8 Aśubhaṃ nimittam, “an unpleasant factor,” is generally understood to refer to the so-called impurity meditation, in which some unattractive object is conjured up in the mind and contemplated. If we take nimittam to mean “cause,” however, an aśubhaṃ nimittam need not be anything as imaginative as an impurity meditation: it might mean, for example, getting on with some disagreeable job.

9 Or “a different factor.” In this particular context nimitta seems to invite the translation “stimulus.” “Stimulus” might also work in the series of verses from 16.53, though that translation might be far from conventional understanding of what nimitta means in the context of bhāvanā practice.

10 Aśubhaṃ nimittam is conventionally understood to mean “impurity meditation” – the kind of contemplation that some celibate monastics practice as an antidote to sexual desire. This kind of contemplation seems to be described in 17.38. But aśubhaṃ nimittam doesn't seem to indicate such practice, here. Or does it? Was Aśvaghoṣa circumspectly calling into question the purity of the so-called “impurity meditation,” which tends to involve the kind of pessimistic thinking in which the striver engages, during his tirade against women in Canto 8?

11 Again Aśvaghoṣa seems to be playing with the multiplicity of possible meanings of nimitta, which cannot mean the same here as in the series of verses from 16.53. The evident difficulty of dealing with the ambiguity of nimitta caused LC to amend tan-nimittair to tad-vitarkaiḥ (“by such thoughts”). EHJ retained tan-nimittair but translated as “before the onslaught of such ideas.”

12 Kauṇḍinya (mentioned in 3.13) was celebrated as one of the Buddha's ten great disciples, as were Aniruddha and Kātyāyana. The non-handsome-Nanda of this verse was formerly a cowherd.

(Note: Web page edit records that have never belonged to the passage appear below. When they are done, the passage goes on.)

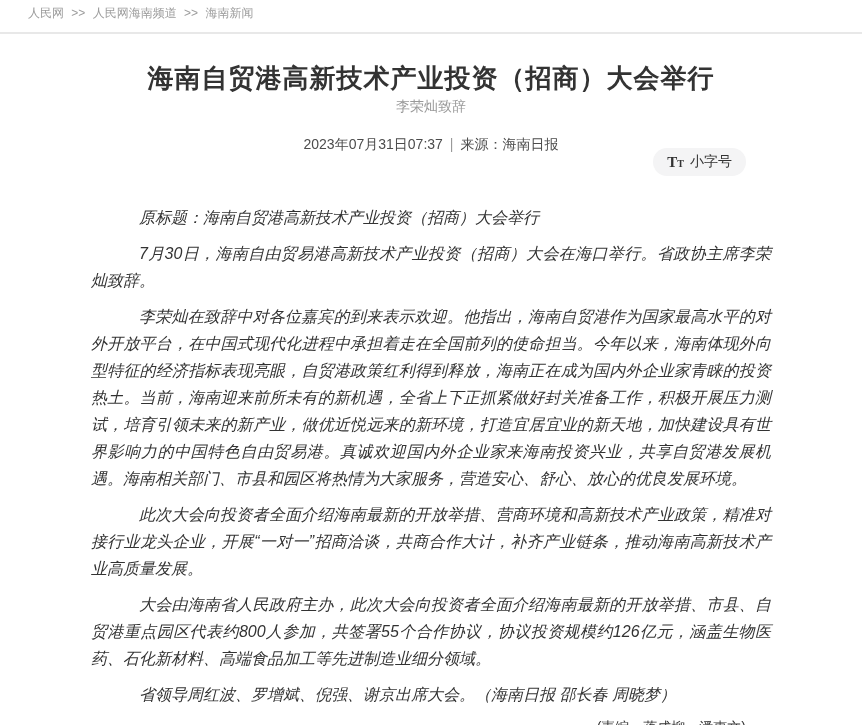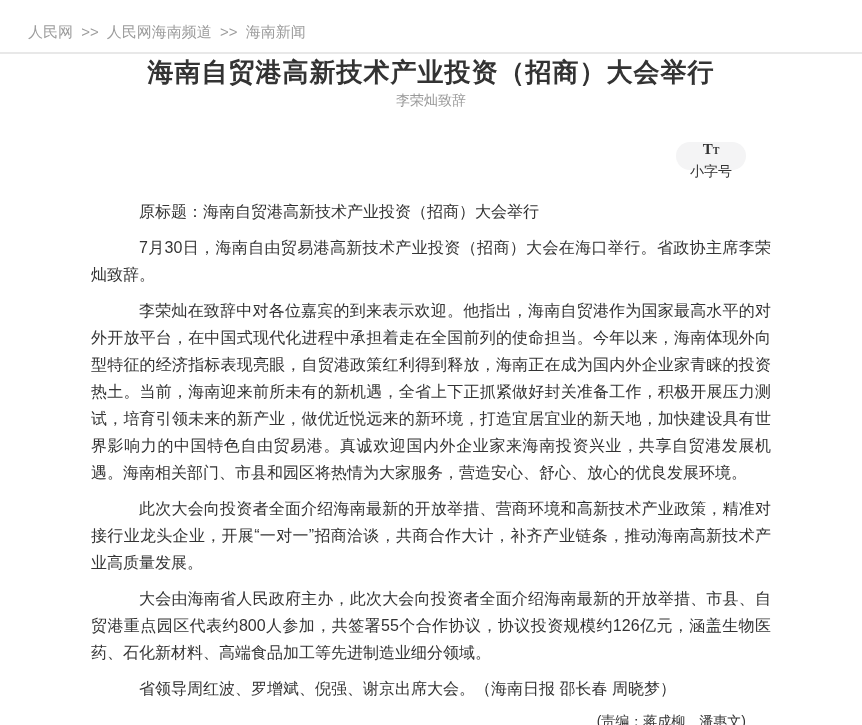--- a/index.html
+++ b/index.html
@@ -3,29 +3,30 @@
 <meta charset="utf-8">
 <style>
   * { margin: 0; padding: 0; box-sizing: border-box; }
   html, body {
     width: 862px; height: 725px;
     background: var(--page-bg, #fff);
     font-family: "Liberation Sans", "DejaVu Sans", sans-serif;
     overflow: hidden;
   }
   .topbar {
-    padding: 23px 28px 10px 28px;
-    font-size: 15px;
+    padding: 5px 28px 10px 28px;
+    font-size: 12px;
     color: var(--breadcrumb-text, #9c9c9c);
     border-bottom: 2px solid var(--divider, #e6e6e6);
   }
   .bc-link { color: var(--breadcrumb-text, #9c9c9c); text-decoration: none; cursor: pointer; }
   .bc-sep { color: var(--breadcrumb-text, #9c9c9c); margin: 0 4px; }
   .content { width: 680px; margin: 0 auto; }
   .article-title {
+    margin-top: 26px;
     text-align: center;
     font-size: 26px;
     line-height: 36px;
     font-weight: 700;
     color: var(--title-text, #333);
     letter-spacing: 1px;
   }
   .article-subtitle {
     margin-top: 0;
     text-align: center;
@@ -54,26 +55,25 @@
     border: none;
     border-radius: 14px;
     background: var(--pill-bg, #f4f4f5);
     color: var(--pill-text, #333);
     font-size: 14px;
     font-family: inherit;
     display: flex;
     align-items: center;
     gap: 6px;
     cursor: pointer;
-    flex-direction: column;
   }
   .pill-icon { font-family: "Liberation Serif", "DejaVu Serif", serif; line-height: 1; }
   .pill-icon .t-big { font-size: 15px; font-weight: 700; }
   .pill-icon .t-small { font-size: 10px; font-weight: 700; }
-  .article-body { margin-top: 24px; }
+  .article-body { margin-top: 24px; font-style: italic; }
   .article-body p {
     font-size: 16px;
     line-height: 27px;
     color: var(--body-text, #333);
     text-indent: 48px;
     margin: 9px 0;
     text-align: justify;
   }
   .editors {
     margin-top: 6px;
@@ -89,20 +89,23 @@
 
 <div class="topbar"><a class="bc-link">人民网</a><span class="bc-sep"> &gt;&gt; </span><a class="bc-link">人民网海南频道</a><span class="bc-sep"> &gt;&gt; </span><a class="bc-link">海南新闻</a></div>
 
 <div class="content">
 
   <h1 class="article-title">海南自贸港高新技术产业投资（招商）大会举行</h1>
 
   <div class="article-subtitle">李荣灿致辞</div>
 
   <div class="meta">
+    <div class="meta-date">
+      <span>2023年07月31日07:37</span><span class="meta-sep">|</span><span>来源：</span><span>海南日报</span>
+    </div>
     <button class="font-pill">
       <span class="pill-icon"><span class="t-big">T</span><span class="t-small">T</span></span>
       <span>小字号</span>
     </button>
   </div>
 
   <div class="article-body">
     <p>原标题：海南自贸港高新技术产业投资（招商）大会举行</p>
     <div id="article-paragraphs">
         <p>7月30日，海南自由贸易港高新技术产业投资（招商）大会在海口举行。省政协主席李荣灿致辞。</p>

13 Subhūti was another of the Buddha's ten great disciples. A record of the Buddha's teaching addressed to Baddhāli is preserved in Pali in the Baddhāli Sutta.

14 Upāli was another of the Buddha's ten great disciples.

15 Two of these nine individuals are included in the list of the Buddha's ten great disciples; namely, one of the Pūrṇas, and Mahā-kāśyapa.

16 Maudgalyāyana (he of the Maudgalya clan) was another of the Buddha's ten great disciples. The two of the ten great disciples not mentioned on this list of 62 excellent individuals are Śāriputra and Ānanda.